Enter fullscreen mode Exit fullscreen mode

Important: Convert floats to Decimals – DynamoDB doesn't support native floats. This conversion is annoying but necessary.

Another very important detail — notice the batch_writer method? It’s another great feature of the Tableobject of the DynamoDB resource from boto3 — if the document has 10 pages, and we write the data after each page has been processed, it would take 10 database transactions to process the document.

By using batch_writer , we reduce it to ONE. 10x the improvement just by using one method.

Similarity Search: The Brute Force Approach

Here's where DynamoDB shows its limitations, where we're doing full linear scan with client-side similarity calculation to adjust to the DynamoDB table architecture and usage:

def cosine_similarity(vec1, vec2):
    """Calculate cosine similarity between two vectors using pure Python."""
    # Dot product
    dot_product = sum(a * b for a, b in zip(vec1, vec2))

    # Magnitude of vec1
    magnitude1 = math.sqrt(sum(a * a for a in vec1))

    # Magnitude of vec2
    magnitude2 = math.sqrt(sum(b * b for b in vec2))

    # Cosine similarity
    return dot_product / (magnitude1 * magnitude2)

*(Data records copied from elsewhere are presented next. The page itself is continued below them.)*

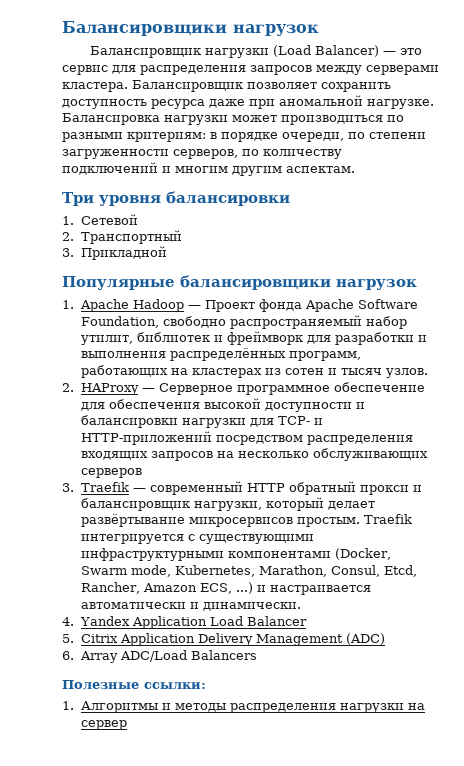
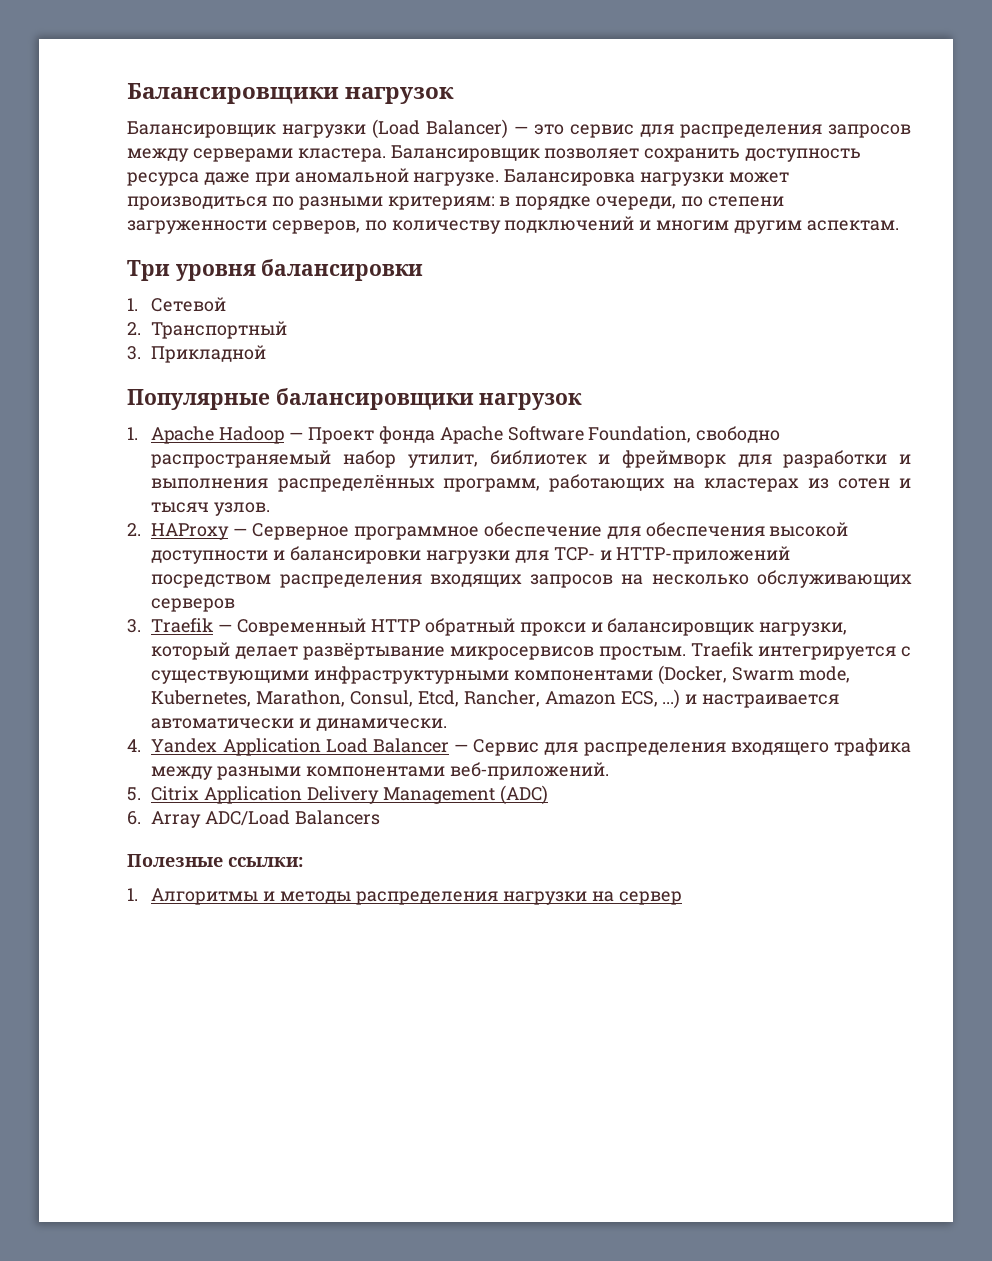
- 3. Traefik — современный HTTP обратный прокси и балансировщик нагрузки, который делает развёртывание микросервисов простым.
+ 3. Traefik — Cовременный HTTP обратный прокси и балансировщик нагрузки, который делает развёртывание микросервисов простым.
- 4. Yandex Application Load Balancer
+ 4. Yandex Application Load Balancer — Сервис для распределения входящего трафика между разными компонентами веб‑приложений.

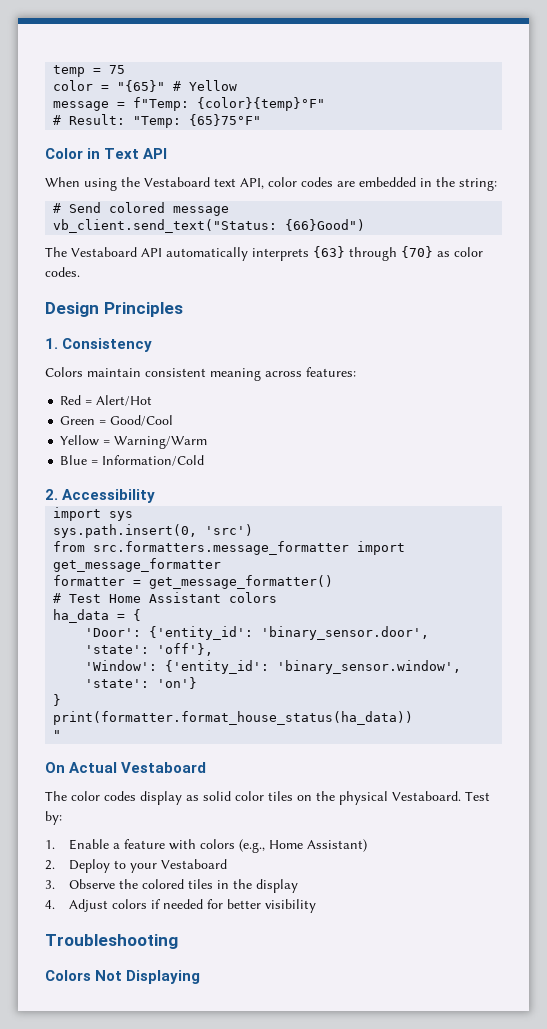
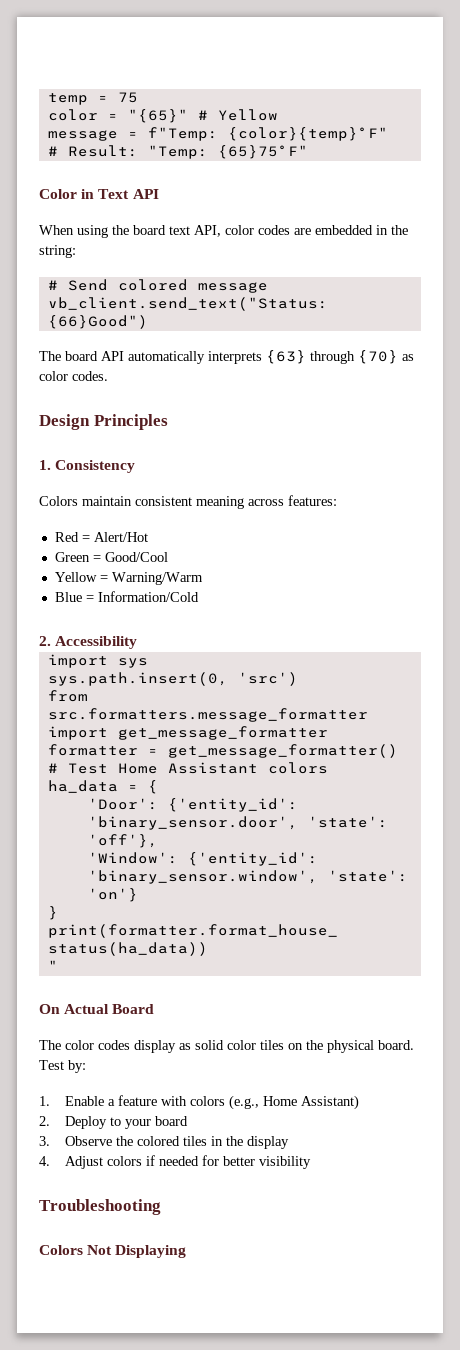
- When using the Vestaboard text API, color codes are embedded in the string:
+ When using the board text API, color codes are embedded in the string:
- The Vestaboard API automatically interprets {63} through {70} as color codes.
+ The board API automatically interprets {63} through {70} as color codes.
- On Actual Vestaboard
+ On Actual Board
- The color codes display as solid color tiles on the physical Vestaboard.
+ The color codes display as solid color tiles on the physical board.
- 2. Deploy to your Vestaboard
+ 2. Deploy to your board

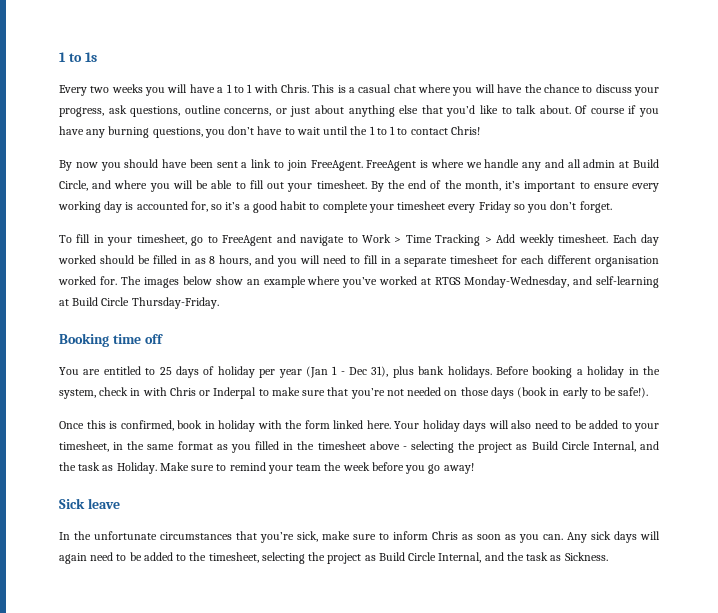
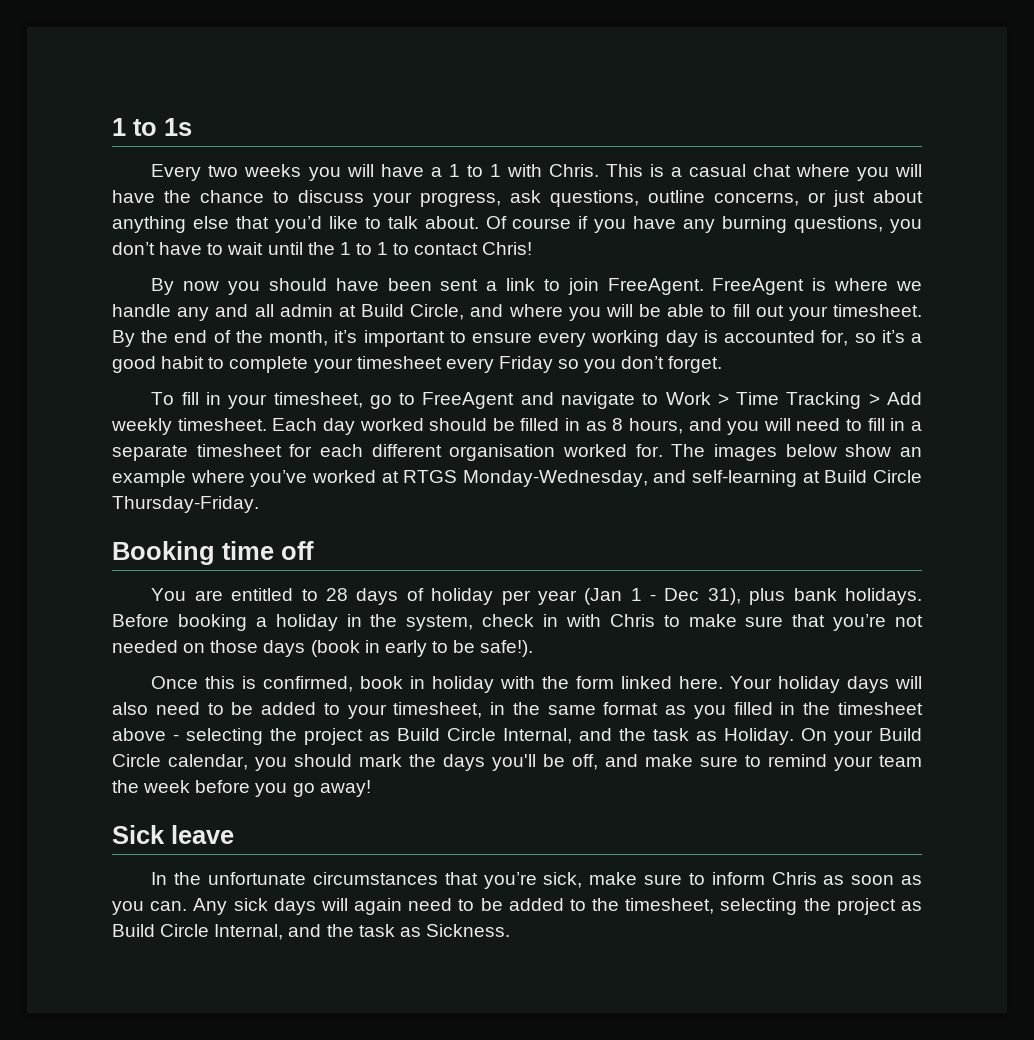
- You are entitled to 25 days of holiday per year (Jan 1 - Dec 31), plus bank holidays.
+ You are entitled to 28 days of holiday per year (Jan 1 - Dec 31), plus bank holidays.
- Before booking a holiday in the system, check in with Chris or Inderpal to make sure that you’re not needed on those days (book in early to be safe!).
+ Before booking a holiday in the system, check in with Chris to make sure that you’re not needed on those days (book in early to be safe!).
- Make sure to remind your team the week before you go away!
+ On your Build Circle calendar, you should mark the days you'll be off, and make sure to remind your team the week before you go away!

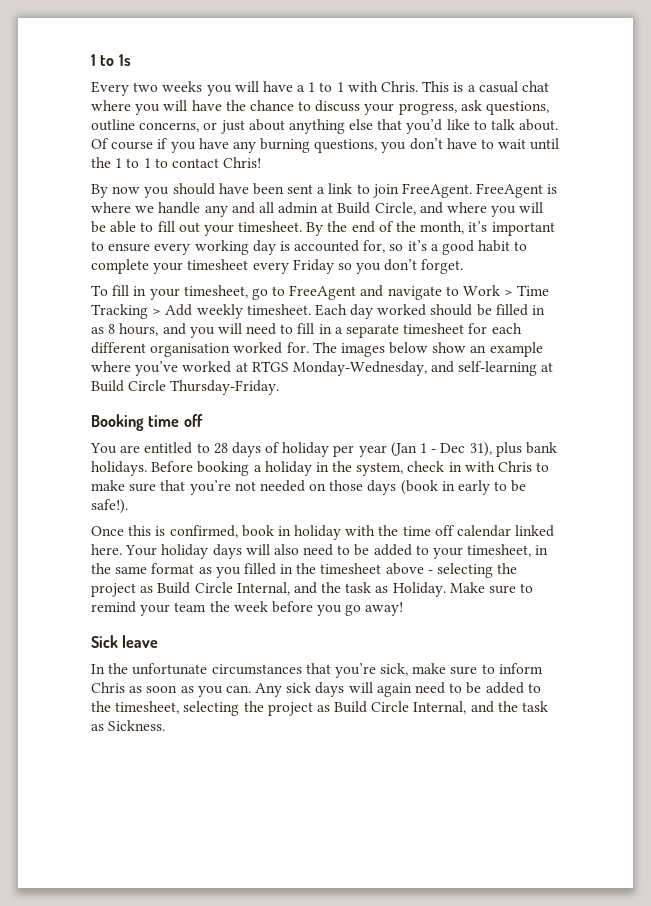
- Once this is confirmed, book in holiday with the form linked here.
+ Once this is confirmed, book in holiday with the time off calendar linked here.
- On your Build Circle calendar, you should mark the days you'll be off, and make sure to remind your team the week before you go away!
+ Make sure to remind your team the week before you go away!

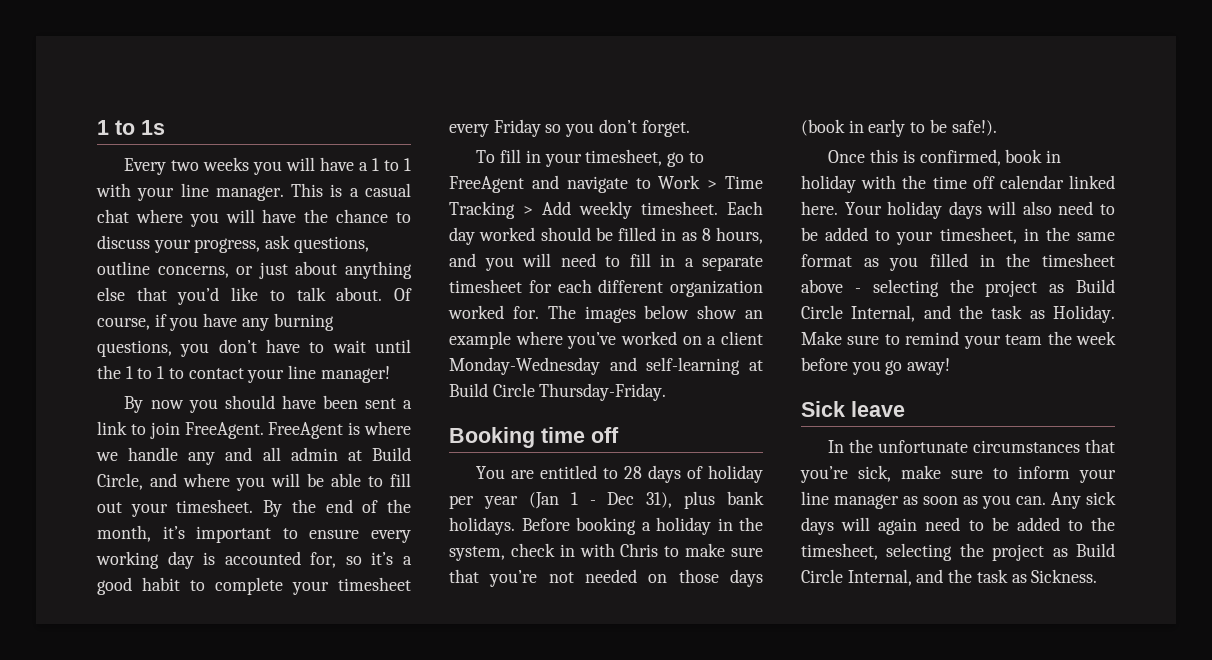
- Every two weeks you will have a 1 to 1 with Chris.
+ Every two weeks you will have a 1 to 1 with your line manager.
- Of course if you have any burning questions, you don’t have to wait until the 1 to 1 to contact Chris!
+ Of course, if you have any burning questions, you don’t have to wait until the 1 to 1 to contact your line manager!
- Each day worked should be filled in as 8 hours, and you will need to fill in a separate timesheet for each different organisation worked for.
+ Each day worked should be filled in as 8 hours, and you will need to fill in a separate timesheet for each different organization worked for.
- The images below show an example where you’ve worked at RTGS Monday-Wednesday, and self-learning at Build Circle Thursday-Friday.
+ The images below show an example where you’ve worked on a client Monday-Wednesday and self-learning at Build Circle Thursday-Friday.
- In the unfortunate circumstances that you’re sick, make sure to inform Chris as soon as you can.
+ In the unfortunate circumstances that you’re sick, make sure to inform your line manager as soon as you can.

def search_similar_pages(table_name: str, user_id: str, question_embedding: list, k: int = 5, document_ids: list = None):
    """
    Search for similar document pages using cosine similarity.
    ONLY searches within the specified user's data - complete isolation!

    Args:
        table_name: DynamoDB table name
        user_id: User ID for data isolation (partition key)
        question_embedding: Query vector
        k: Number of results to return
        document_ids: Optional list - search within specific documents only
    """
    table = dynamodb.Table(table_name)

    # Query only this user's data using partition key
    # This ensures User 1 can NEVER see User 2's data
    if document_ids and len(document_ids) > 0:
        # Search within specific documents for this user
        # Use FilterExpression with IN operator for multiple document IDs
        response = table.query(
            KeyConditionExpression='user_id = :uid',
            FilterExpression='document_id IN (' + ', '.join([f':doc{i}' for i in range(len(document_ids))]) + ')',
            ExpressionAttributeValues={
                ':uid': user_id,
                {f':doc{i}': doc_id for i, doc_id in enumerate(document_ids)}
            }
        )
    else:
        # Search all documents for this user
        response = table.query(
            KeyConditionExpression='user_id = :uid',
            ExpressionAttributeValues={':uid': user_id}
        )

    items = response['Items']

    # Handle pagination (DynamoDB returns max 1MB per query)
    while 'LastEvaluatedKey' in response:
        if document_ids and len(document_ids) > 0:
            response = table.query(
                KeyConditionExpression='user_id = :uid',
                FilterExpression='document_id IN (' + ', '.join([f':doc{i}' for i in range(len(document_ids))]) + ')',
                ExpressionAttributeValues={
                    ':uid': user_id,
                    {f':doc{i}': doc_id for i, doc_id in enumerate(document_ids)}
                },
                ExclusiveStartKey=response['LastEvaluatedKey']
            )
        else:
            response = table.query(
                KeyConditionExpression='user_id = :uid',
                ExpressionAttributeValues={':uid': user_id},
                ExclusiveStartKey=response['LastEvaluatedKey']
            )
        items.extend(response['Items'])

    print(f"Found {len(items)} pages for user {user_id}")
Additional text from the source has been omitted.